Excerpted records:

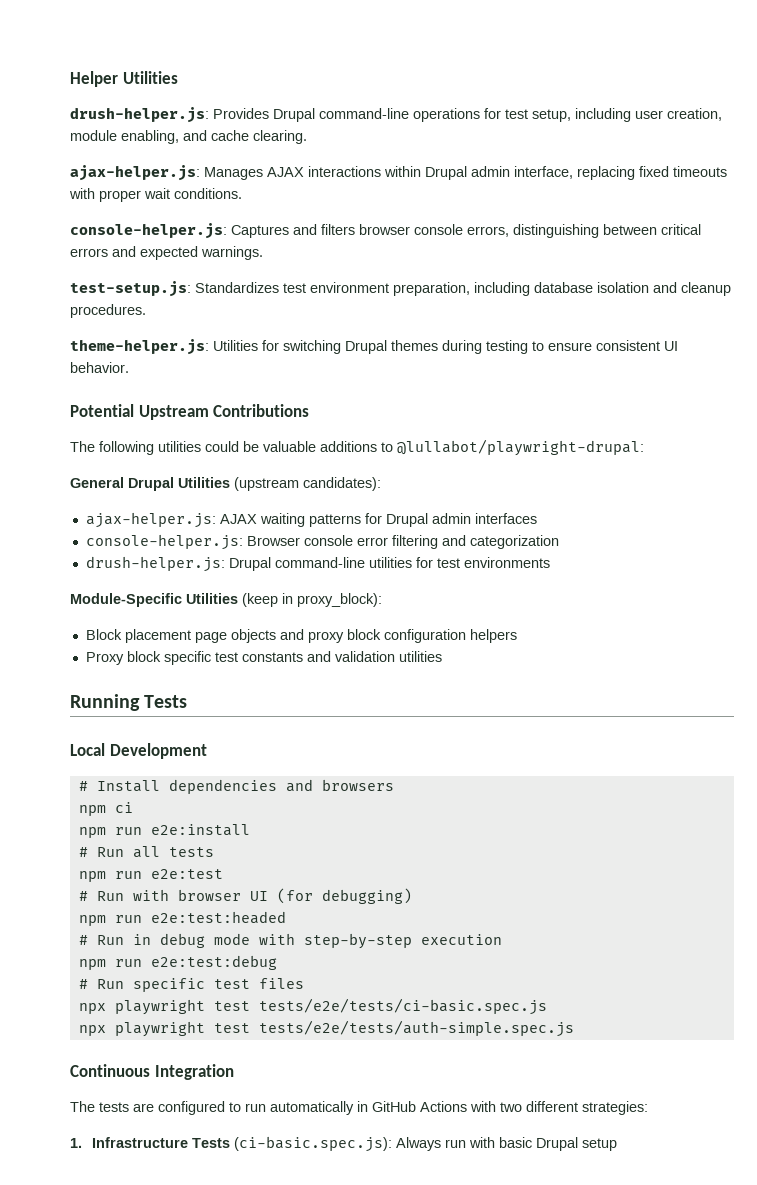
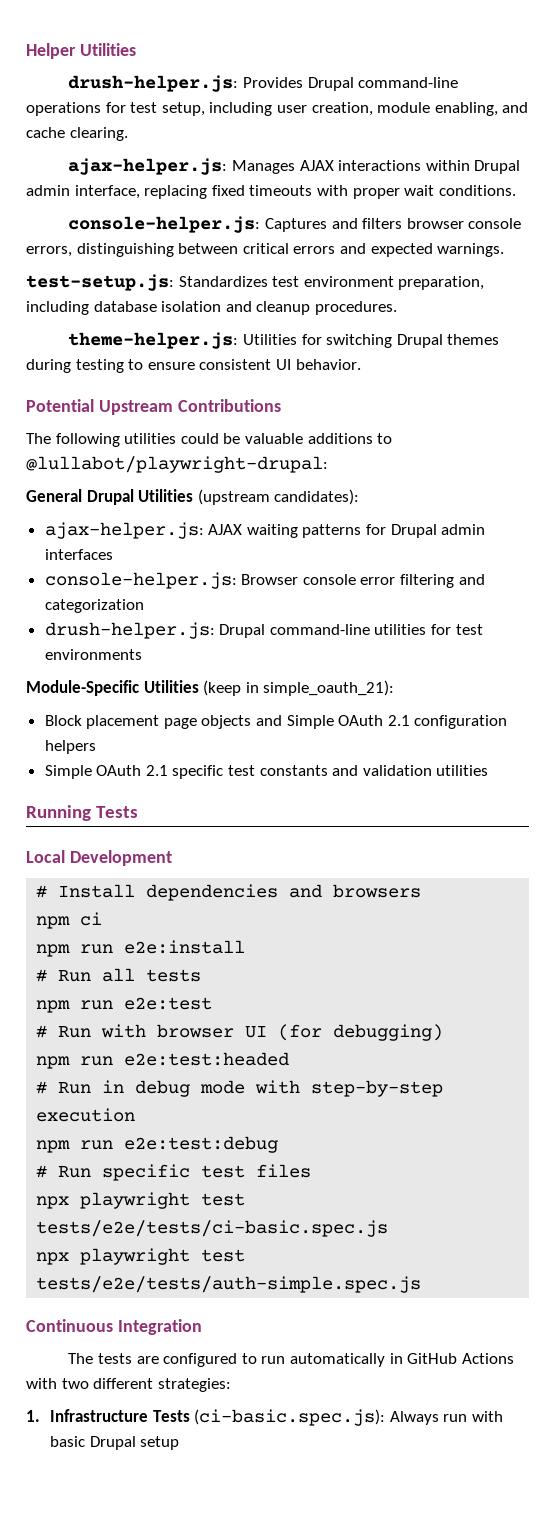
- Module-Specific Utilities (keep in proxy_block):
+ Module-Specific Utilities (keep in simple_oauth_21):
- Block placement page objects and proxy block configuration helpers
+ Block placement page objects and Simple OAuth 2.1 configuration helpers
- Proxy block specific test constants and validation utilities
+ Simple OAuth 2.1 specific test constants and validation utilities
* * *
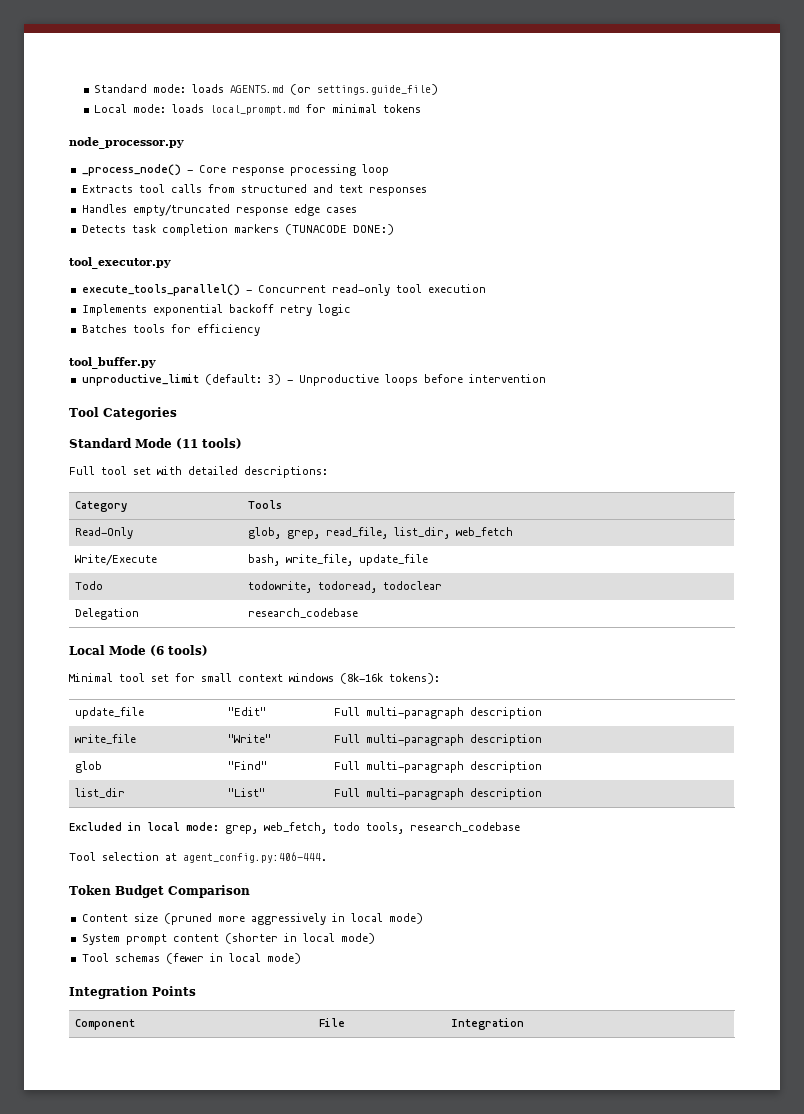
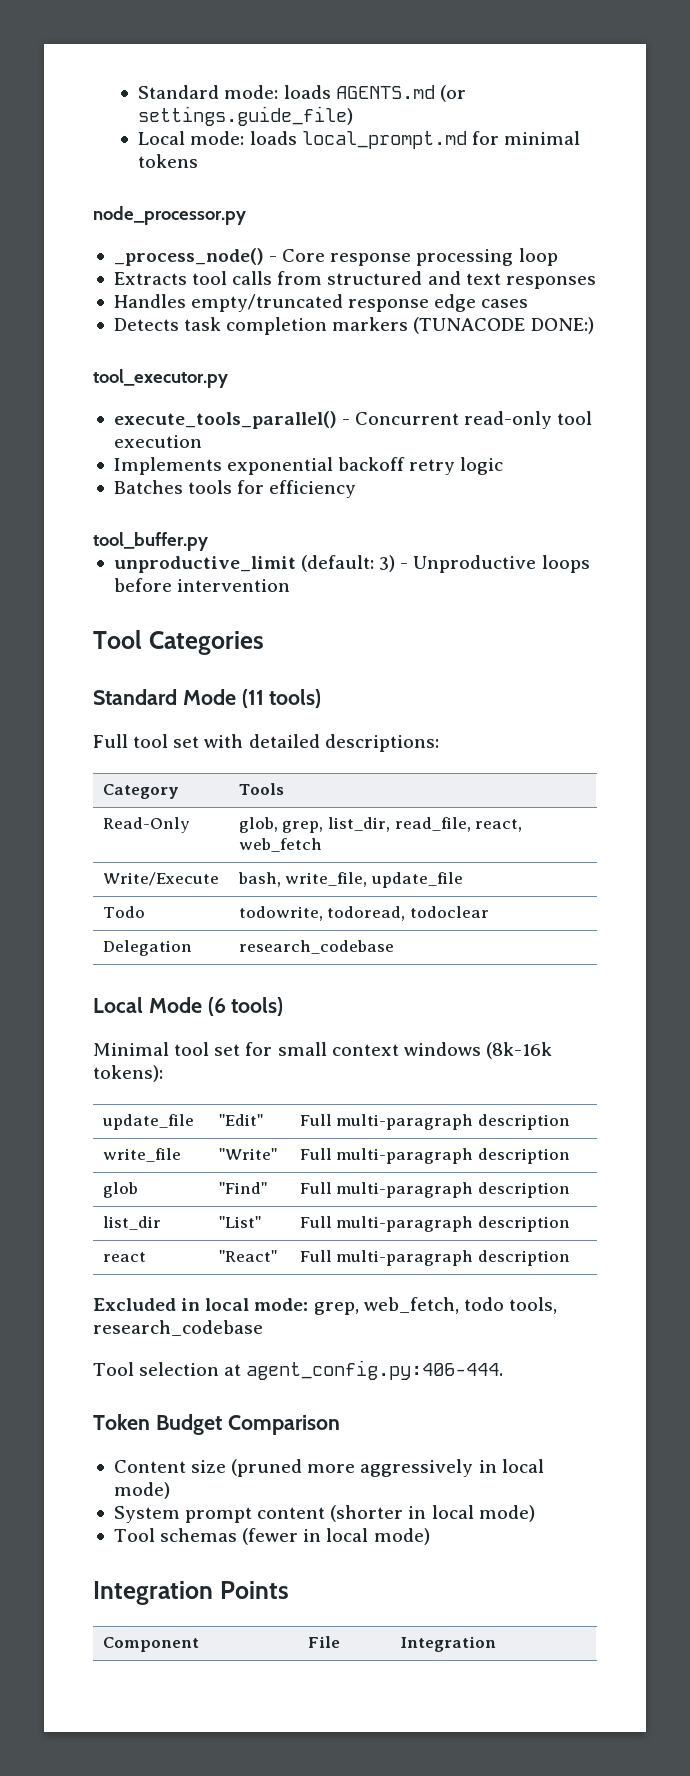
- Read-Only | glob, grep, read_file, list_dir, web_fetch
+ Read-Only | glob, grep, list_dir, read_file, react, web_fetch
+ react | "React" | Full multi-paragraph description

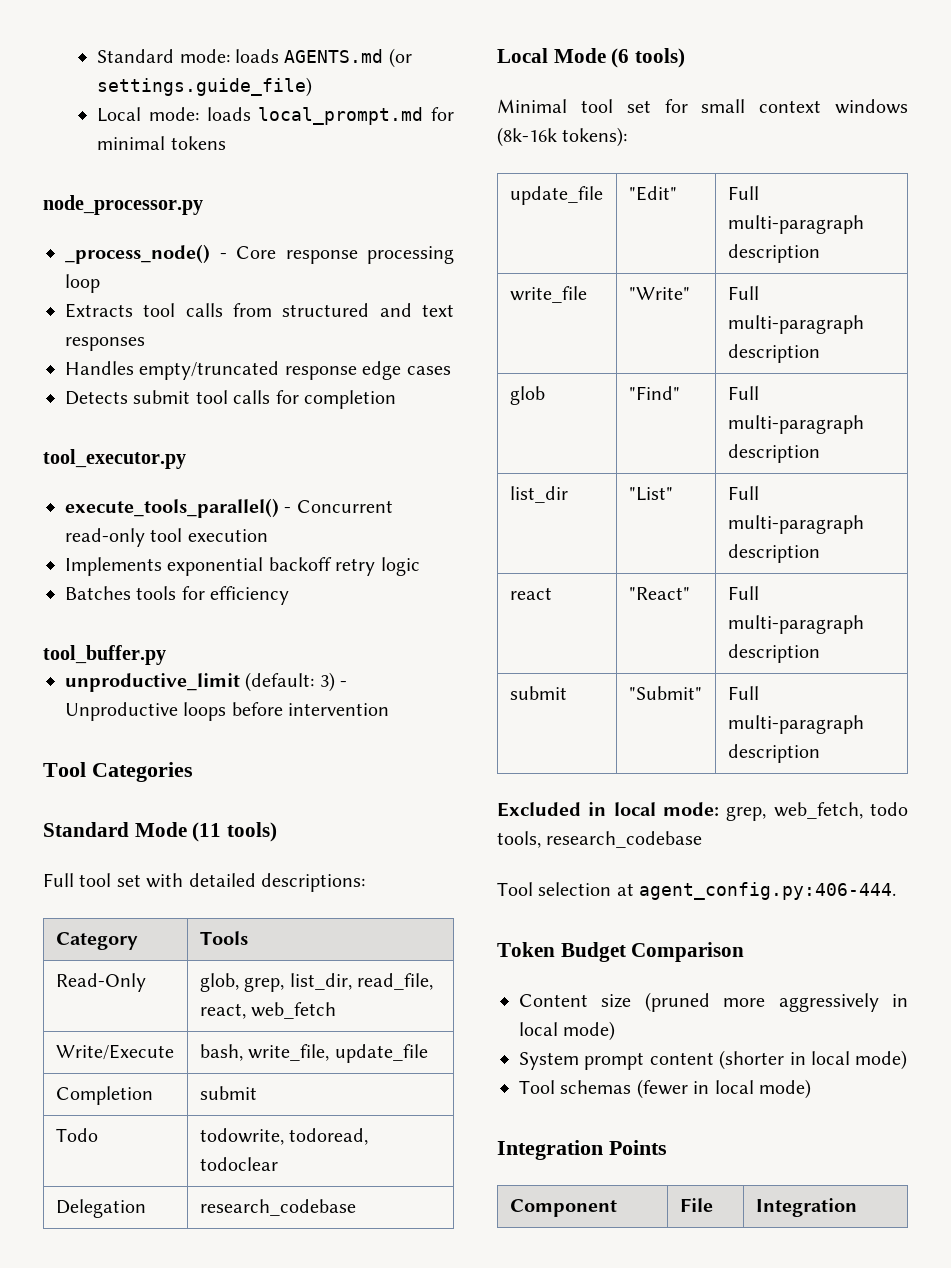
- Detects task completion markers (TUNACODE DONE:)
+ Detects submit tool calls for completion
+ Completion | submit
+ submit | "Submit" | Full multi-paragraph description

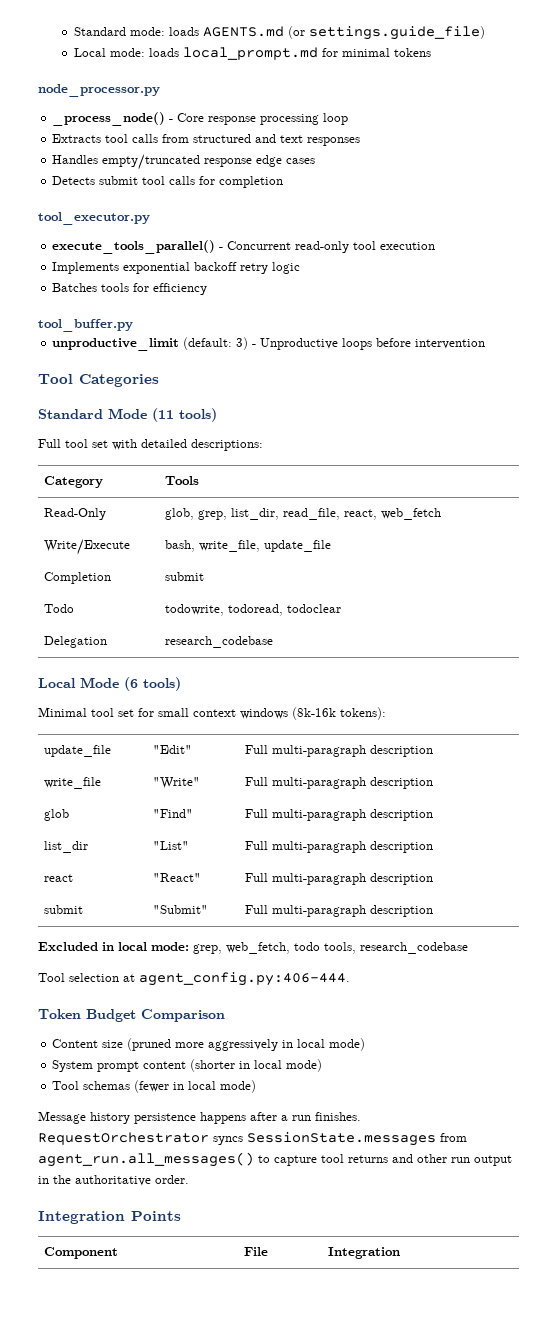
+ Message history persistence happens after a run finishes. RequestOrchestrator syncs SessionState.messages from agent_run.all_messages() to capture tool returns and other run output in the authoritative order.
* * *
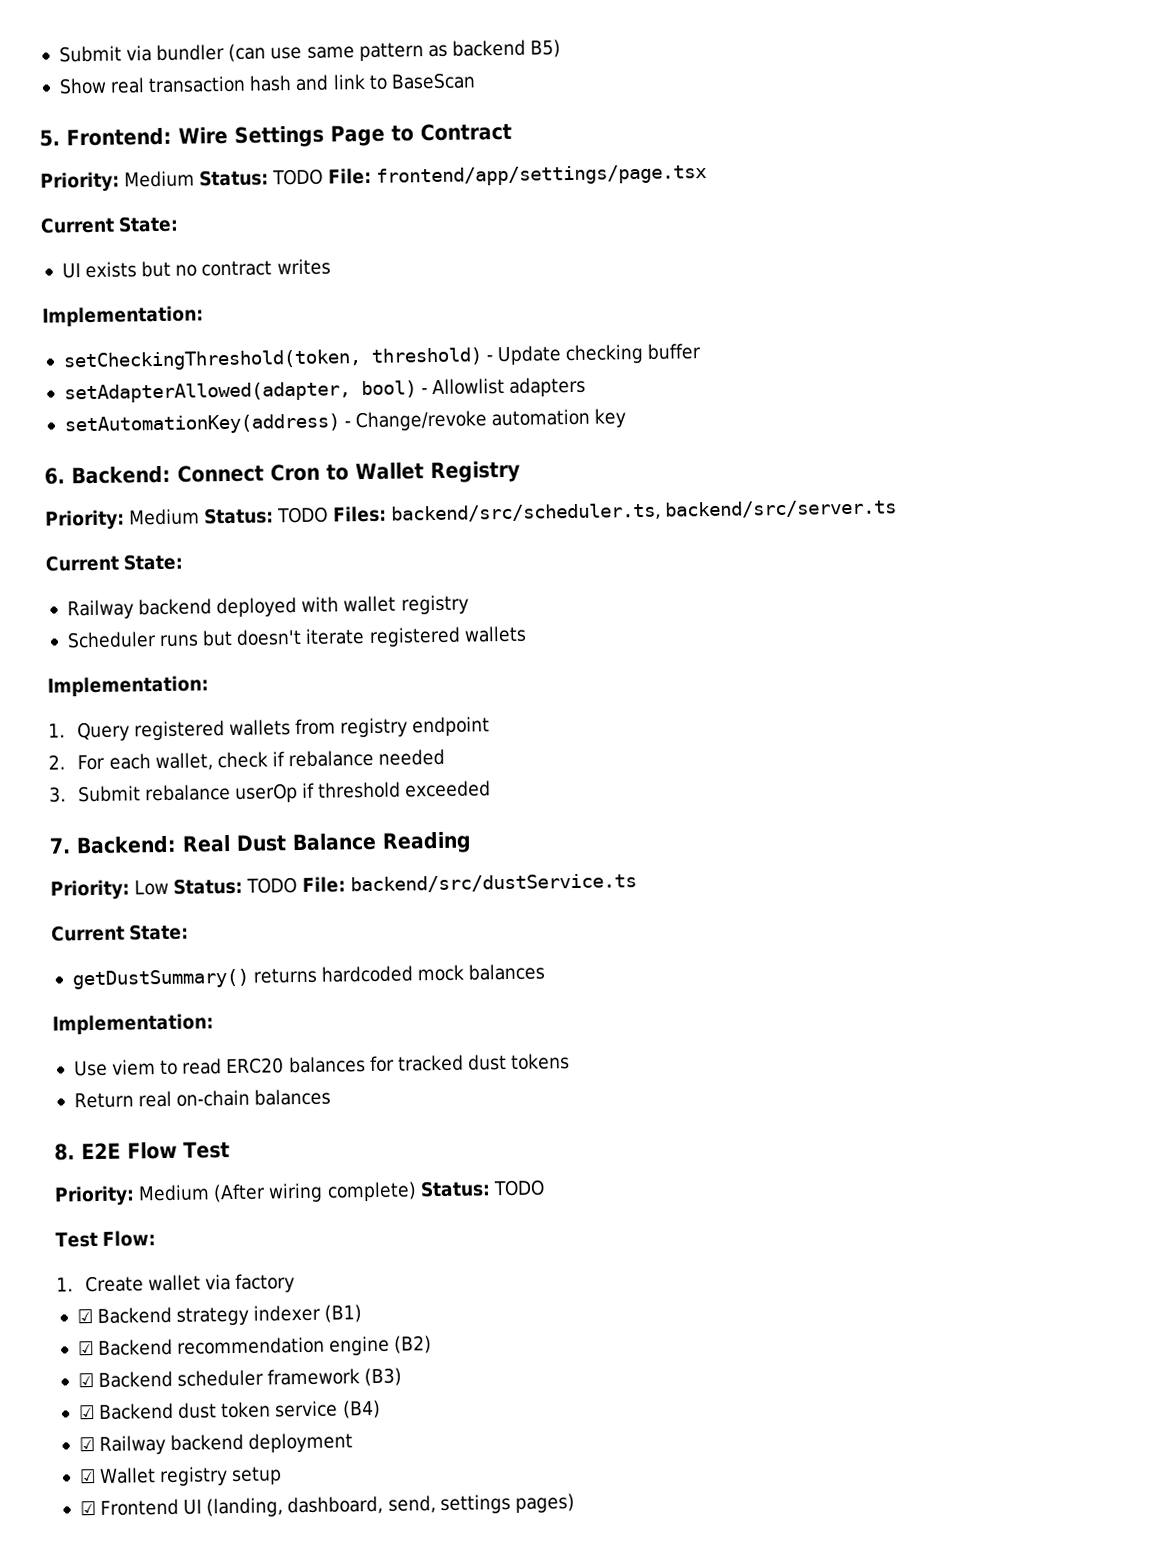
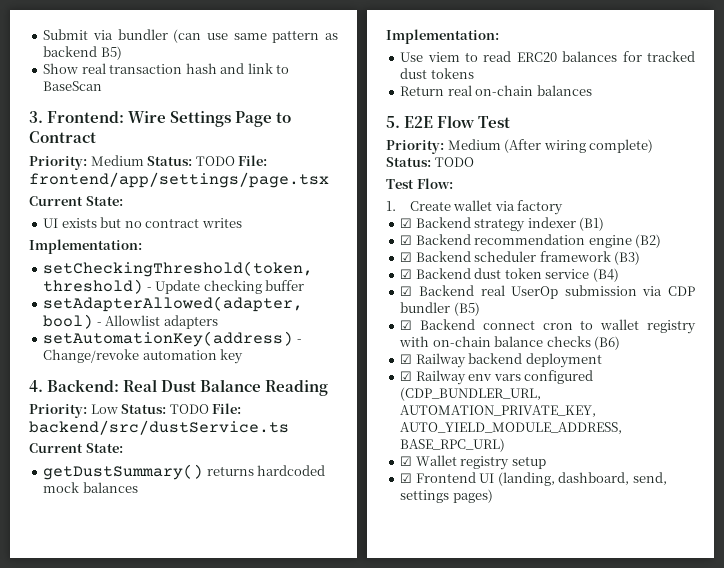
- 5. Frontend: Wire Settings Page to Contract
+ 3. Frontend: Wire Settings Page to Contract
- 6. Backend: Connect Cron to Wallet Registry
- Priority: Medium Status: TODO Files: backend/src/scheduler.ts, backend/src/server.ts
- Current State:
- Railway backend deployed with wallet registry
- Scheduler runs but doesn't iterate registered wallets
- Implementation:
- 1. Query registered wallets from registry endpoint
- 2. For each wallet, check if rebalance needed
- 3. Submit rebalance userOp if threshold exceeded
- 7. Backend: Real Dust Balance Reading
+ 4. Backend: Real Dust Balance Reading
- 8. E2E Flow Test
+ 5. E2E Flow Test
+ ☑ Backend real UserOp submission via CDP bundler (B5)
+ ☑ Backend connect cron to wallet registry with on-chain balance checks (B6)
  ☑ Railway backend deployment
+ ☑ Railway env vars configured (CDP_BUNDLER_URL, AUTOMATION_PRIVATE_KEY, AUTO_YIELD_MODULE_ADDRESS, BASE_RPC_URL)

Problem to work on: In the material above, find each line containing the word "objects" and copy it.

Answer to this problem:
- Block placement page objects and proxy block configuration helpers
+ Block placement page objects and Simple OAuth 2.1 configuration helpers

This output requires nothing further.